═════ Source records ═════
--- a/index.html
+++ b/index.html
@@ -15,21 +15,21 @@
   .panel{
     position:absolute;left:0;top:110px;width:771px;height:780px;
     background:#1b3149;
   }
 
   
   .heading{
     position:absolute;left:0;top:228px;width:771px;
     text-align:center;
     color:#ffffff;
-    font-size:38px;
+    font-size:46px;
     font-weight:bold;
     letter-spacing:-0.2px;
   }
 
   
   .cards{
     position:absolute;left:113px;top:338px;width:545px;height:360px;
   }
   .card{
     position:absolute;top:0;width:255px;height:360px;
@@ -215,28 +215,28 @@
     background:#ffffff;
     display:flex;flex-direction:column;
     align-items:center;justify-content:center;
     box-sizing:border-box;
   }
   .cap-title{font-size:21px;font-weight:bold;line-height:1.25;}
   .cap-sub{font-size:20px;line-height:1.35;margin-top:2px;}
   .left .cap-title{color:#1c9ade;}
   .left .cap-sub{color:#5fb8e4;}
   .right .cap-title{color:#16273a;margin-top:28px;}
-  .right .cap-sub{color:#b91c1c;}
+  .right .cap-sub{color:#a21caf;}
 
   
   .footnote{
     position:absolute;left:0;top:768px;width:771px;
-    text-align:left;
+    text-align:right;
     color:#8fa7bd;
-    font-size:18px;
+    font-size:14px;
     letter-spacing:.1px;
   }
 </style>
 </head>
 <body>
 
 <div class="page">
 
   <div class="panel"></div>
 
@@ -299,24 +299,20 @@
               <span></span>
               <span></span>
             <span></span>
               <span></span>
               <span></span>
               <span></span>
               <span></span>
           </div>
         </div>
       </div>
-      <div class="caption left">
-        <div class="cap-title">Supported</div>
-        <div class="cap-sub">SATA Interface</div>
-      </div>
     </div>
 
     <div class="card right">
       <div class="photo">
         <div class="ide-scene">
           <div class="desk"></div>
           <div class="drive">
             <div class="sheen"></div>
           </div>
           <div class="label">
═════
═════ Source records ═════
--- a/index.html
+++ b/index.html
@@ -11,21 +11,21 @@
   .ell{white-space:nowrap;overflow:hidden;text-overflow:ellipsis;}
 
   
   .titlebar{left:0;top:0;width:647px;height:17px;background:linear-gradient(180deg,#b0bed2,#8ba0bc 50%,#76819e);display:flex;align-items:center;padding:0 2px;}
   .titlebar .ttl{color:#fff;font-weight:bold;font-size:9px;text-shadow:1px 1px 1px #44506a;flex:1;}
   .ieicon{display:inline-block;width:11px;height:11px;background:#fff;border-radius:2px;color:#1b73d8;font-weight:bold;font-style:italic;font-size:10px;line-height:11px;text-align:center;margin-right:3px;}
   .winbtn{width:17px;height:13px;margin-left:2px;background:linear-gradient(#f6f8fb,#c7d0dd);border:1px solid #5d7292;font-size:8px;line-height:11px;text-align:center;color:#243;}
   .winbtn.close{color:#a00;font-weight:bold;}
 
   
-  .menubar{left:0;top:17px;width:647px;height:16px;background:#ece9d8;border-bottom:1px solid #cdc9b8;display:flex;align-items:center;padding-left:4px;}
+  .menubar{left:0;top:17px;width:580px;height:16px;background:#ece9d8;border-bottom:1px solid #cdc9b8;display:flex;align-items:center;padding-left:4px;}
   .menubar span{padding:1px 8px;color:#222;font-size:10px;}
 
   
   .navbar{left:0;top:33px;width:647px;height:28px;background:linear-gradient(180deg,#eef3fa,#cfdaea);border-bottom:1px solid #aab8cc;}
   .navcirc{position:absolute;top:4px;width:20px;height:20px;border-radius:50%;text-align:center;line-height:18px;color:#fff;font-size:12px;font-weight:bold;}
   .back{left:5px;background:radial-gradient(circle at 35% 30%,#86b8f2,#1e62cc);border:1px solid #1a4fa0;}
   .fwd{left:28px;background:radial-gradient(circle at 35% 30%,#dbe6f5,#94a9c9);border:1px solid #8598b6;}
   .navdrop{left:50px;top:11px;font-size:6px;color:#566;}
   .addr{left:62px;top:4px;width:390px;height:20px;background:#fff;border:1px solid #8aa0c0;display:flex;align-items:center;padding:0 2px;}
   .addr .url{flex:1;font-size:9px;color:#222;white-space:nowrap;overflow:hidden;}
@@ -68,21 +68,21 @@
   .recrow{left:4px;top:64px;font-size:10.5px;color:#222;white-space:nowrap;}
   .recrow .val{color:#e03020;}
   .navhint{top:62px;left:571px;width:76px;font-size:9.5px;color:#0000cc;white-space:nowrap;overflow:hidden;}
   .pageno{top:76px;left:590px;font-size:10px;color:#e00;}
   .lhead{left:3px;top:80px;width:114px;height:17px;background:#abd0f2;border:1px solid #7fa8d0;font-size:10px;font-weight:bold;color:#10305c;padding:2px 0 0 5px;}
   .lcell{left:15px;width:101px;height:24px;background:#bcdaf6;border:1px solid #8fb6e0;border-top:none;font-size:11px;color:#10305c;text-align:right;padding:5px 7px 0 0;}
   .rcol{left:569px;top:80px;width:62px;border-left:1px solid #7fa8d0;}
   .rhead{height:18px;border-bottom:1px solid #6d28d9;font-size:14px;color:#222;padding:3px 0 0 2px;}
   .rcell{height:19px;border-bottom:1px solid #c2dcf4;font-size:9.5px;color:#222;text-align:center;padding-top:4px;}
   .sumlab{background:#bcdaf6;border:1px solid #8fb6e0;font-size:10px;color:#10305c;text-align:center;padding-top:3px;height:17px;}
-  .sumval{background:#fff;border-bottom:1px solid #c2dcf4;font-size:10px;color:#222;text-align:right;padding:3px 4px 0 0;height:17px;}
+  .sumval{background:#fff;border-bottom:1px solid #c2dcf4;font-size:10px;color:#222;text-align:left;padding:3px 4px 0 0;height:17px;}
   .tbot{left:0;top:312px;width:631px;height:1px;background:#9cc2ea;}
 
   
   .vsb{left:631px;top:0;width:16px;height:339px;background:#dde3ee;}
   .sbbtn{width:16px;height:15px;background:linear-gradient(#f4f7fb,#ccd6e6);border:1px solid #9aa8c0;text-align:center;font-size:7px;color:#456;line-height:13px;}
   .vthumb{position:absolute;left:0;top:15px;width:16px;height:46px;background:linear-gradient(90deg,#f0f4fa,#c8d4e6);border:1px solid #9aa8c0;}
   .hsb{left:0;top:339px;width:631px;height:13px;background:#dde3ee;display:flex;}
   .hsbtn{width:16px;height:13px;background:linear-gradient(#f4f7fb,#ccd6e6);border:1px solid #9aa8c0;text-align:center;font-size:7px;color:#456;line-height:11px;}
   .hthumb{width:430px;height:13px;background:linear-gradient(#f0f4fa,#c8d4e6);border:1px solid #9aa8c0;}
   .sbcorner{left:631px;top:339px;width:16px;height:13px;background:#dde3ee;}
═════
═════ Source records ═════
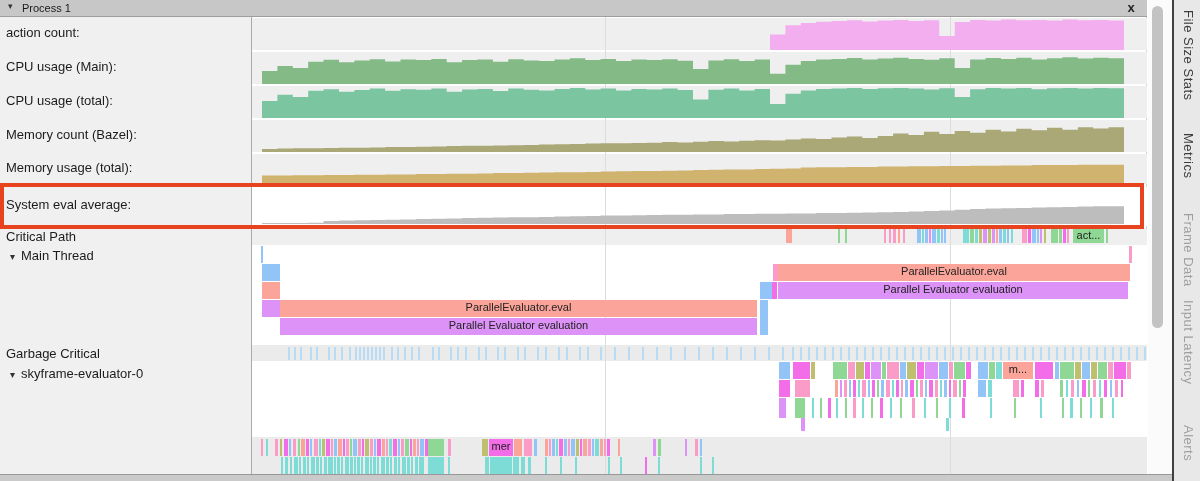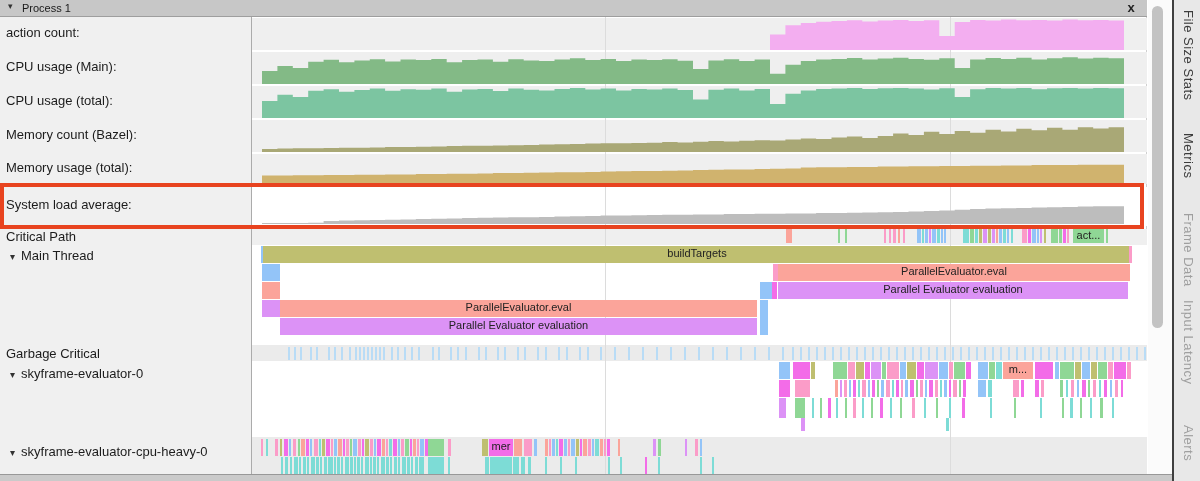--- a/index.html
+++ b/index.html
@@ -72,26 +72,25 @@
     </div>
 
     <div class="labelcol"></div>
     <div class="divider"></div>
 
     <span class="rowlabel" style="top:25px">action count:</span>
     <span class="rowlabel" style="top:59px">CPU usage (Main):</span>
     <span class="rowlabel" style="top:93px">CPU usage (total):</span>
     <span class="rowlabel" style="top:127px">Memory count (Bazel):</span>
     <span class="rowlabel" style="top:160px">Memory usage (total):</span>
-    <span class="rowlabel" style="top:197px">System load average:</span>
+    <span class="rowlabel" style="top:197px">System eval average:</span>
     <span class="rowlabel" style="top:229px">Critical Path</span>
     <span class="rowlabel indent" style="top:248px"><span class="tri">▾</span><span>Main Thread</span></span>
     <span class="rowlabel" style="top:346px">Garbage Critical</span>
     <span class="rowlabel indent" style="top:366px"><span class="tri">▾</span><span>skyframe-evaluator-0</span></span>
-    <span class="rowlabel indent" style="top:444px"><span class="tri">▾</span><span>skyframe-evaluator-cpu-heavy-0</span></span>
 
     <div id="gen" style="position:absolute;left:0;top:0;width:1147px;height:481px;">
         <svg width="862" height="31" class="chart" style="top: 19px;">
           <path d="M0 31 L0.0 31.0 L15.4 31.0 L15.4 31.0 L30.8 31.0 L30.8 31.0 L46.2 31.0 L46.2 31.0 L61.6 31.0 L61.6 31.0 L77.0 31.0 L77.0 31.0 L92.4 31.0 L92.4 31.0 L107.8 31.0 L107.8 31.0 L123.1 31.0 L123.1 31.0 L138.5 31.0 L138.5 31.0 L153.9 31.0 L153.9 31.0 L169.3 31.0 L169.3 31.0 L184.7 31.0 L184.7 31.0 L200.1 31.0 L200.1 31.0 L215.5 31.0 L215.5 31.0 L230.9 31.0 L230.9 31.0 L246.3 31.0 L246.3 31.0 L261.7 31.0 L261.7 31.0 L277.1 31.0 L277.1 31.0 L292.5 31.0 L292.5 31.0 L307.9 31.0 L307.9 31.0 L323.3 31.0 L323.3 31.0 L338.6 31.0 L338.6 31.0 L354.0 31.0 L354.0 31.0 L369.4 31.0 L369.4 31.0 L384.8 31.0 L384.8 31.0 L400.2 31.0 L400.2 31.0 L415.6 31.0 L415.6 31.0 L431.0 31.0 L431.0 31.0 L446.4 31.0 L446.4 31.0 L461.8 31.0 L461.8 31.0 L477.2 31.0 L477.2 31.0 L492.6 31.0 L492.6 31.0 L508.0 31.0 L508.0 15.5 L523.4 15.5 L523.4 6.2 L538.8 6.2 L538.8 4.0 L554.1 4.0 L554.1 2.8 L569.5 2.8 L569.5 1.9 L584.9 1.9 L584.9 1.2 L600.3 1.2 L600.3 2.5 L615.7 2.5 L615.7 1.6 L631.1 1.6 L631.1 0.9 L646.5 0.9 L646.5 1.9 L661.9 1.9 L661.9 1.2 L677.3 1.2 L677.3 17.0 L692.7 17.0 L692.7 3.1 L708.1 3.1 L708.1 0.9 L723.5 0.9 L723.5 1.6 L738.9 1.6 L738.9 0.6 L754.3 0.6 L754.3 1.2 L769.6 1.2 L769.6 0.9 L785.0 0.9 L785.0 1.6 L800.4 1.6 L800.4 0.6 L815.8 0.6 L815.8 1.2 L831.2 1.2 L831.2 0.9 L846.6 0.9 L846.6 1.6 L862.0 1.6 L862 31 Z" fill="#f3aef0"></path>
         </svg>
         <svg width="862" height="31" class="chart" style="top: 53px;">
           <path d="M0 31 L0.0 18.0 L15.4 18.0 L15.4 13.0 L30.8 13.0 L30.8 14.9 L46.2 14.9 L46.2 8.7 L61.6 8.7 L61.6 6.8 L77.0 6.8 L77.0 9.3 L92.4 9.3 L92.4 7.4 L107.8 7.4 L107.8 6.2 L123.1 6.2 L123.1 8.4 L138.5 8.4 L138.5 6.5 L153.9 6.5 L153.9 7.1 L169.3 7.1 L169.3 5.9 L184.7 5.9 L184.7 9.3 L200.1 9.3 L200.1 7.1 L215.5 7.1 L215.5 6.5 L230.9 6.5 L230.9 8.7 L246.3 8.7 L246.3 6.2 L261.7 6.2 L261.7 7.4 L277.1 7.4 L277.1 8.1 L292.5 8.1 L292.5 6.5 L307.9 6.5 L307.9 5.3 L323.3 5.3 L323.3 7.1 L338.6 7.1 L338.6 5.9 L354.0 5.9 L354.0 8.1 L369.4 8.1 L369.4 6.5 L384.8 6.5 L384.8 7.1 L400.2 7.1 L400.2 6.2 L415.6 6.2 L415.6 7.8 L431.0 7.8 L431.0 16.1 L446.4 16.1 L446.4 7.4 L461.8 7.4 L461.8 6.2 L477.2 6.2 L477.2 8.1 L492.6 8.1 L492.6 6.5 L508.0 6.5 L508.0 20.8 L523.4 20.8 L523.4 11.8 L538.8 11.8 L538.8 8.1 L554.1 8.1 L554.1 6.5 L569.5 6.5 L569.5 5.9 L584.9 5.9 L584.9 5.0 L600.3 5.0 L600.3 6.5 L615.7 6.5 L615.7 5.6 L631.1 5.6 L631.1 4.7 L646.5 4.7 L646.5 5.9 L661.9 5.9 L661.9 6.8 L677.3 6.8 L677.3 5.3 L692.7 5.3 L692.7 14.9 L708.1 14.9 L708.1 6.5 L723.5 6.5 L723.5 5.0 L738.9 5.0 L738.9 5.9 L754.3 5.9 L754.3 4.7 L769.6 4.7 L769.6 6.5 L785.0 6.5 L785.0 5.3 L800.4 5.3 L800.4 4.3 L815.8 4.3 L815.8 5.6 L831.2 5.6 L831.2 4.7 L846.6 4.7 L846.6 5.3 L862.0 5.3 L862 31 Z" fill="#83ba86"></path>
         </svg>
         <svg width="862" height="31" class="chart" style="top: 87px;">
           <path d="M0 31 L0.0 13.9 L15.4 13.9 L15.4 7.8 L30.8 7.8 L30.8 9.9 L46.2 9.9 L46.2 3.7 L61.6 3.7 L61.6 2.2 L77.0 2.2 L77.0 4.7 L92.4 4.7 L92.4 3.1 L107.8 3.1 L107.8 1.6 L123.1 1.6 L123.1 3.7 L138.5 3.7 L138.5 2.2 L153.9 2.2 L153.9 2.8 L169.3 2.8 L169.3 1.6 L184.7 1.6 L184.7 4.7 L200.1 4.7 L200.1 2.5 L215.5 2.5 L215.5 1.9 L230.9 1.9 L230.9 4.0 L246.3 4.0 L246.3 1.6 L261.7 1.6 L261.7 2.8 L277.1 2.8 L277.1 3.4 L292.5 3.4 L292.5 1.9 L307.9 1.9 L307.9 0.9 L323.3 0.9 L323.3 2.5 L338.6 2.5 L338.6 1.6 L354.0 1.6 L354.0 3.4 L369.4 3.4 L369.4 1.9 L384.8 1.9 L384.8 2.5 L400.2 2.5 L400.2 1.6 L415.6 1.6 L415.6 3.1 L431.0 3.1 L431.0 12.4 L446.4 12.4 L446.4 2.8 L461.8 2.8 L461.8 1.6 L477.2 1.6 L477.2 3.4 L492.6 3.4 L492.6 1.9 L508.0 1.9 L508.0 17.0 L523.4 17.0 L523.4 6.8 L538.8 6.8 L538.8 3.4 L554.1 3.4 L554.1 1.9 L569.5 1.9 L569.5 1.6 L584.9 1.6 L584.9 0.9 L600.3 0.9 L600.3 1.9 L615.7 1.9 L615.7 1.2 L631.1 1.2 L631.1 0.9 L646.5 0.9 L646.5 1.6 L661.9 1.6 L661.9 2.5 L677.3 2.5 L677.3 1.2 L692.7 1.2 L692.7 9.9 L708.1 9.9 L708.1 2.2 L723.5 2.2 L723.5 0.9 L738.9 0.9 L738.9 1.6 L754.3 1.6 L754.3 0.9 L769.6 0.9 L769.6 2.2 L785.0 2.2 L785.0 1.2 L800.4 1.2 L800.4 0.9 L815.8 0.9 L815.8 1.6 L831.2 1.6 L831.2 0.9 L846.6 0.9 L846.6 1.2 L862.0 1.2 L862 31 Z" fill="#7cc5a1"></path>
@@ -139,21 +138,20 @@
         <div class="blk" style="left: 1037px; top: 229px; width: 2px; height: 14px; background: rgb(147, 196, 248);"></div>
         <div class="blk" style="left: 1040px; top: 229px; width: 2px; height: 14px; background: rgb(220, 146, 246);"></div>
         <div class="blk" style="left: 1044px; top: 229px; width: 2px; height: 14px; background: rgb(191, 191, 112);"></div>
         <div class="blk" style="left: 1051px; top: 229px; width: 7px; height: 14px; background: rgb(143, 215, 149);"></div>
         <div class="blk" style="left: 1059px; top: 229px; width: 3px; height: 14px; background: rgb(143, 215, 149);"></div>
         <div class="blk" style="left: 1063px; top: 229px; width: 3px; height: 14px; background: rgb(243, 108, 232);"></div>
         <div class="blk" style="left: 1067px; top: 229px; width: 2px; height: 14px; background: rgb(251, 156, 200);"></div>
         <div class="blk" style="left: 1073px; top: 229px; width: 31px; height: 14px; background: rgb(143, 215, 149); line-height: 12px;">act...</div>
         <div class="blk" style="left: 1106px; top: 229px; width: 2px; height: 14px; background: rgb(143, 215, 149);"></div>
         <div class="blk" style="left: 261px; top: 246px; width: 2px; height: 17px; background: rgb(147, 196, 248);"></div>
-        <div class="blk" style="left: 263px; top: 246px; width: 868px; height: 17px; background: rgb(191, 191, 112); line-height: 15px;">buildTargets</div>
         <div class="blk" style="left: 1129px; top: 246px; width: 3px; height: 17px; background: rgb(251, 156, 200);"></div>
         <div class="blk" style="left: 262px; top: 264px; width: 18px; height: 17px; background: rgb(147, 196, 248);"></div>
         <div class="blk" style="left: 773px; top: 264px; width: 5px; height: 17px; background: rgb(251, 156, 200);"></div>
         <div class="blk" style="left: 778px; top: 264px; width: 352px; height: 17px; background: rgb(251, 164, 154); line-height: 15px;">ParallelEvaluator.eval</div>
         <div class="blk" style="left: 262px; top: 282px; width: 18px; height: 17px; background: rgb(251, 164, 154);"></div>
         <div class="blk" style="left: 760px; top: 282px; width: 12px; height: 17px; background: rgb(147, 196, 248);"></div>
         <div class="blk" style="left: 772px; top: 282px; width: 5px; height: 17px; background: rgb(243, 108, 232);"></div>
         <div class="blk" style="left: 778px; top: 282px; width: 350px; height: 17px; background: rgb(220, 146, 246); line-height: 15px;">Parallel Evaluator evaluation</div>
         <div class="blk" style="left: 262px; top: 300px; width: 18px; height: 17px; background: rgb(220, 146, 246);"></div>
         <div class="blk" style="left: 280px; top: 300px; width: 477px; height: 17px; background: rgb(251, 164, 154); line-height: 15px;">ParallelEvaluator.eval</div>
═════
Among the records above, find each line holding the string "Critical" and pull it out.

     <span class="rowlabel" style="top:229px">Critical Path</span>
     <span class="rowlabel" style="top:346px">Garbage Critical</span>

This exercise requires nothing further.